Securing the Internet of Things in a connected world

As people adopt Internet of Things (IoT) devices, work needs to be done to secure the network, finds Hamish Barwick

With the emergence of devices that connect to the Internet such as Google Glass, keeping track of devices and what information they are accessing on the network has become harder for IT staff.

According to an IDC United States report from October 2013 called Worldwide Internet of Things (IoT) 2013-2020 Forecast: Billions of Things, Trillions of Dollars, there will be approximately 212 billion IoT devices in use globally by 2020, all of which will need securing.

Cisco Australia general manager of security Glenn Welby told Computerworld Australia that as more IoT devices enter the market, this will just provide more ways for cyber criminals to attack networks.

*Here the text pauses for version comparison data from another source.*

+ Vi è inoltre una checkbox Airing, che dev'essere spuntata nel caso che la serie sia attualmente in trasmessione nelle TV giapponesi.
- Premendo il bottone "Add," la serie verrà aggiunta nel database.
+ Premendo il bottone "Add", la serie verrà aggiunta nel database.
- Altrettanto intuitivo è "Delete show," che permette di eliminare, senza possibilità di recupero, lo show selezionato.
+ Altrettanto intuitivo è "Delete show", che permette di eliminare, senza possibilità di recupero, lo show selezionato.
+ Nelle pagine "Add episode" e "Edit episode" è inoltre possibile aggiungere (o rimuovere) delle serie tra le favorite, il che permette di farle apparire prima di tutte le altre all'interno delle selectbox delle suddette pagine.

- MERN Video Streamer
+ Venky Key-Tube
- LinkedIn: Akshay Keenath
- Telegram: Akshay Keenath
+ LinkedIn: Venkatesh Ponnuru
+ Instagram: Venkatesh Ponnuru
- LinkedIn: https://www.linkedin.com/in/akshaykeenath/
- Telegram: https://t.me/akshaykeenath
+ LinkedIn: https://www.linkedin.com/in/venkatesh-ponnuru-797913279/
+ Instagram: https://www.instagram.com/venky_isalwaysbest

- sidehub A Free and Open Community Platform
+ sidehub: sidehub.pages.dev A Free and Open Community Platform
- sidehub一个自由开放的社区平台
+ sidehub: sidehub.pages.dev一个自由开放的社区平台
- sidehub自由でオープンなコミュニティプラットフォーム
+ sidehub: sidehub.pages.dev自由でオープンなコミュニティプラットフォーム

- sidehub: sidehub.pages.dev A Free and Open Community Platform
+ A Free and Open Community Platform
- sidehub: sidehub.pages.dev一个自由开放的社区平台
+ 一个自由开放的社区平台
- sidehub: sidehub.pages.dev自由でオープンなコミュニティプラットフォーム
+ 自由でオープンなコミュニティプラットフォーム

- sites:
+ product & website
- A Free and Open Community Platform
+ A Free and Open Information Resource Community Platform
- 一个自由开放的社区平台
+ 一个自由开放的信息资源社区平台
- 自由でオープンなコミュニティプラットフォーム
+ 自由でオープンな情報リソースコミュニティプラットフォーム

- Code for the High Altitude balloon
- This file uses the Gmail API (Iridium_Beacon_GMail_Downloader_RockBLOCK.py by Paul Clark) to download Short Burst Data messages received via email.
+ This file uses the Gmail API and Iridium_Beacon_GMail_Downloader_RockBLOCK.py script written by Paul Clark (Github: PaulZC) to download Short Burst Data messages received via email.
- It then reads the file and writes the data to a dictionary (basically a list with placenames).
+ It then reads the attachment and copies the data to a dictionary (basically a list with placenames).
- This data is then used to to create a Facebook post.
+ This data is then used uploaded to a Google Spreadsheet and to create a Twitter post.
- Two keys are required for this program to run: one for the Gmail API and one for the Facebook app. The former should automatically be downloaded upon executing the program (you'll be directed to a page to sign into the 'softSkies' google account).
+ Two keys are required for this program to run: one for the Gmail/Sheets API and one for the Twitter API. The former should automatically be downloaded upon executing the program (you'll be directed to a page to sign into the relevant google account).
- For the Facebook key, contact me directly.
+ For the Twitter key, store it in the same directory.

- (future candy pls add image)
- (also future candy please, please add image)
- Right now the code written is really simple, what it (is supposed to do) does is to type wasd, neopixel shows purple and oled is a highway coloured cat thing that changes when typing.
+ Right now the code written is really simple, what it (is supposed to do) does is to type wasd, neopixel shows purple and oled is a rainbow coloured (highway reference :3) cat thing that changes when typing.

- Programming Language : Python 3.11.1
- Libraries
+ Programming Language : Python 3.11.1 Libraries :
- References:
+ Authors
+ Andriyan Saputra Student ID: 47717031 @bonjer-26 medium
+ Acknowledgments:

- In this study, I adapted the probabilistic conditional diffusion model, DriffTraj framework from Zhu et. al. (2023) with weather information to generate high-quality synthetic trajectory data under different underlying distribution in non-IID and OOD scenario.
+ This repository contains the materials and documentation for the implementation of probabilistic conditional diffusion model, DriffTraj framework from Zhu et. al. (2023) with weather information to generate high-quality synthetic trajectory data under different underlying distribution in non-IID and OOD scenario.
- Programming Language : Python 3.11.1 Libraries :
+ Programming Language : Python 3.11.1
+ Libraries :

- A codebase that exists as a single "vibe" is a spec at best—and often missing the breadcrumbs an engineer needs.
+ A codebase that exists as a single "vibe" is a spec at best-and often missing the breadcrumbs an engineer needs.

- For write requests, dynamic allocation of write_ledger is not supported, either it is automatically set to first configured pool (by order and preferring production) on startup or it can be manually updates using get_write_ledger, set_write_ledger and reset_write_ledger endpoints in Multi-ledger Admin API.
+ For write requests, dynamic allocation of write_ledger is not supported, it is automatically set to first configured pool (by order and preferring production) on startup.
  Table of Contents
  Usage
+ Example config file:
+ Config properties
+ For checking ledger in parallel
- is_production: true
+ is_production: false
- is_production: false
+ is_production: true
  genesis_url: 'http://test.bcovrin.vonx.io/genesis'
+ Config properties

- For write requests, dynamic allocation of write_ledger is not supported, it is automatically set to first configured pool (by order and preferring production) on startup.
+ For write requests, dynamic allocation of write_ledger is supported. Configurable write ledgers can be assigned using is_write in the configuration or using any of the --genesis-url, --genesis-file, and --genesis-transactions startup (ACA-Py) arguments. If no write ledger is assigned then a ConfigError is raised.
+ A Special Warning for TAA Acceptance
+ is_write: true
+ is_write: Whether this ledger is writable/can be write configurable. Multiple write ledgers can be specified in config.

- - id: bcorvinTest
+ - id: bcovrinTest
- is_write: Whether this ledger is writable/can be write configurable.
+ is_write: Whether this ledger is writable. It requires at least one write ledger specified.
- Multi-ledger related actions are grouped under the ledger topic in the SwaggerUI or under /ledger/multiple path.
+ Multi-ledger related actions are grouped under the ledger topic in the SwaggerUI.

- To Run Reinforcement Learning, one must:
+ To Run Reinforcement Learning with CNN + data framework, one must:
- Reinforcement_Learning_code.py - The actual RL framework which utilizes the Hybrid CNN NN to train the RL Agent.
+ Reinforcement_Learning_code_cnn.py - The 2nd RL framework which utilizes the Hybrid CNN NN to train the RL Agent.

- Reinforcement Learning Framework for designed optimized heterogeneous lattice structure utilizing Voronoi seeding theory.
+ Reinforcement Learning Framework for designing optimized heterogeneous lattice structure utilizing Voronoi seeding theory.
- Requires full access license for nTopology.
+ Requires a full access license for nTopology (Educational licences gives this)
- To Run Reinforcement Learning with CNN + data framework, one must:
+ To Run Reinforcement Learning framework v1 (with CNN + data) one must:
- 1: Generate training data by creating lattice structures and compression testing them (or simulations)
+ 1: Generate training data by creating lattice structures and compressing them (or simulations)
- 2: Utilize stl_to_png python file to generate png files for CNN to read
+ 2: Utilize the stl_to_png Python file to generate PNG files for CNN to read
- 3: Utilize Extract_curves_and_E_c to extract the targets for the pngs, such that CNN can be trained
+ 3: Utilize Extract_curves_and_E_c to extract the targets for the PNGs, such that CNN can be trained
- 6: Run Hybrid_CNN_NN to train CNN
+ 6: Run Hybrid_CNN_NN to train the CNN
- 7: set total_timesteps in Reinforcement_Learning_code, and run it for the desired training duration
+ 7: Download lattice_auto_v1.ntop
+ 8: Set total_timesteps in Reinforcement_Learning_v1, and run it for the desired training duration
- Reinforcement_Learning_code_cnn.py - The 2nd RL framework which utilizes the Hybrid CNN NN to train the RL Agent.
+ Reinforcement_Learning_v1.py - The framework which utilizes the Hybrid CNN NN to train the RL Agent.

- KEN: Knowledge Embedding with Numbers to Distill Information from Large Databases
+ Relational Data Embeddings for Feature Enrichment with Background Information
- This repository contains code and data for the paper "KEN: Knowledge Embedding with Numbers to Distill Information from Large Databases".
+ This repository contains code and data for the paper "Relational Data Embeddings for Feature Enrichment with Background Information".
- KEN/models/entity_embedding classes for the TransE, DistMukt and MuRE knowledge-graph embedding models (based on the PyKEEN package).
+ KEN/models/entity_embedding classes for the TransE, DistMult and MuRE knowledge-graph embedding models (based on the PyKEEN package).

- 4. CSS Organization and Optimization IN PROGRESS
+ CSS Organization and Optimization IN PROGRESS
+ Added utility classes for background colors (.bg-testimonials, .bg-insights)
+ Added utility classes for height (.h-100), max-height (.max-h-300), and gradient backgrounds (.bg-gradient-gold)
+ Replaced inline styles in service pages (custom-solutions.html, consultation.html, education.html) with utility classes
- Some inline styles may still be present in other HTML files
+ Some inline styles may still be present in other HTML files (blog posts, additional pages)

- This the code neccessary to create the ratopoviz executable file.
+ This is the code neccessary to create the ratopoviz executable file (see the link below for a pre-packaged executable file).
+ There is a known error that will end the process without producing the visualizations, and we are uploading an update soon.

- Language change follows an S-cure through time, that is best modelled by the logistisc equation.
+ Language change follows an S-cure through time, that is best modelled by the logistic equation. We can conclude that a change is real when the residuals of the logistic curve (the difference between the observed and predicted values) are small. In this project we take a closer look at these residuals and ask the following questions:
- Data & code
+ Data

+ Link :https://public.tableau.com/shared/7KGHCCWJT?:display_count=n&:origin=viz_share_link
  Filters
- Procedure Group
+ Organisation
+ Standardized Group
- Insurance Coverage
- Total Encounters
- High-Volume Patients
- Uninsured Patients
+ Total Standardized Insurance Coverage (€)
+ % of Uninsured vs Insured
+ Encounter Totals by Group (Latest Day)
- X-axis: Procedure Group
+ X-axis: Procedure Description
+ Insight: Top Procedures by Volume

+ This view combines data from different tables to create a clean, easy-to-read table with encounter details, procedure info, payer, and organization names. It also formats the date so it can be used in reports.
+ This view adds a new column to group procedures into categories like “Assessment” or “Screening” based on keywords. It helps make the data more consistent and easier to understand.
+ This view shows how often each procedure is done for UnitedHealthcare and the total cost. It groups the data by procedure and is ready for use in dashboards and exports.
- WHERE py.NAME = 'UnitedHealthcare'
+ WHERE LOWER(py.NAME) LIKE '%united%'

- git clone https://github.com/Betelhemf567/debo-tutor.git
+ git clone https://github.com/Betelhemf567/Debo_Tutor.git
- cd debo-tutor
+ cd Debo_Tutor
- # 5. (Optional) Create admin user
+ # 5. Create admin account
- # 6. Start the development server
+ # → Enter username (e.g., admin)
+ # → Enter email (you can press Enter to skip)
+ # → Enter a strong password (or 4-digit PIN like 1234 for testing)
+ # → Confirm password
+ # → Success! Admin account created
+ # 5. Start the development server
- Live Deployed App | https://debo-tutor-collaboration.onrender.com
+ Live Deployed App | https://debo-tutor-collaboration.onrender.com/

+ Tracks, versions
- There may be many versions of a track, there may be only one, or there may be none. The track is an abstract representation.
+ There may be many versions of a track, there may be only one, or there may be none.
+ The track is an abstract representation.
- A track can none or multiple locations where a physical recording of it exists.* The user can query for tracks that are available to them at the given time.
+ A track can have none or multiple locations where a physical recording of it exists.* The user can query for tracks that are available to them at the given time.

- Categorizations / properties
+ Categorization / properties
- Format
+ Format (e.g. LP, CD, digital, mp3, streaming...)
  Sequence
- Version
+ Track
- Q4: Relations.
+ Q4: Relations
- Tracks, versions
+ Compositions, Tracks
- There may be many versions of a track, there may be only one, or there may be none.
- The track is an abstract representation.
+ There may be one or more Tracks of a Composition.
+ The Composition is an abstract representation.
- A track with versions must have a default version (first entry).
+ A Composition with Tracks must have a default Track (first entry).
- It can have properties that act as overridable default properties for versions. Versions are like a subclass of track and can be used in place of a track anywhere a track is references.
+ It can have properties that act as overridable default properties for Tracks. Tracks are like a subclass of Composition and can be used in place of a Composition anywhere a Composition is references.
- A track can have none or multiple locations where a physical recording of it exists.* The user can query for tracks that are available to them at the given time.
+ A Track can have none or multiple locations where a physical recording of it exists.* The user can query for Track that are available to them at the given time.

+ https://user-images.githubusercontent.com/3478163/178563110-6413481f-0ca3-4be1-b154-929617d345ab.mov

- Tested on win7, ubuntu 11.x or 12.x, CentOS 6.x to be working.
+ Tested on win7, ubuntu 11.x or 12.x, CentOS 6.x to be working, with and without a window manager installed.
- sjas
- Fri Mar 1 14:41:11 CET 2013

The vendor has taken the step of testing its own networks for IoT threats. According to Welby, Cisco’s CSO introduced malware into the network by using the vendor’s own Telepresence unified communications units.

He warned it is “not possible” to stop cyber criminals getting into networks because there are only two types of organisations: one that is aware of its security problem, and the other that is not.

“Organisations must change their mindset to be looking for attacks. Once you’ve been attacked, and you will be, understand what is happening. Make sure you have visibility across your infrastructure and data storage.”

Welby also suggested that IT managers start drafting wearable device policies in anticipation of devices that connect to the Internet being released in Australia.

The policy could cover areas such as what IoT or wearable devices are allowed to access corporate networks and what data can be viewed on the device.

“Many IT managers believe that the IoT consists of new technologies and services,” Gartner US research vice president Earl Perkins said in a statement.

“Although the business use cases being identified [for the IoT] are new, the technologies and deliver them seldom are. Each IoT risk profile has specific requirements that may result in the use of old platforms with a new technology 'overlay’ to improve performance and control,” he said.

According to Perkins, this overlay represents an “interesting challenge” for IT and security managers when delivering secure services for the IoT.

“In some cases, it may be an exercise in evaluating mainframe, Web, cloud and mobile security options as part of an overall IoT business use case.”

Perkins suggested that IT managers look at the devices they have in the workplace. If these devices are networked for communication on private networks, public networks or the Internet, they can be classified as IoT.

“IT managers will find that devices that use sensors are built with embedded systems and have a means of being identified will appear in [IoT] business use cases. Build on these use case experiences to develop common security deployment scenarios and core architectural foundations," he said.

“The core principles of data, application, network, systems and hardware security are still applicable.”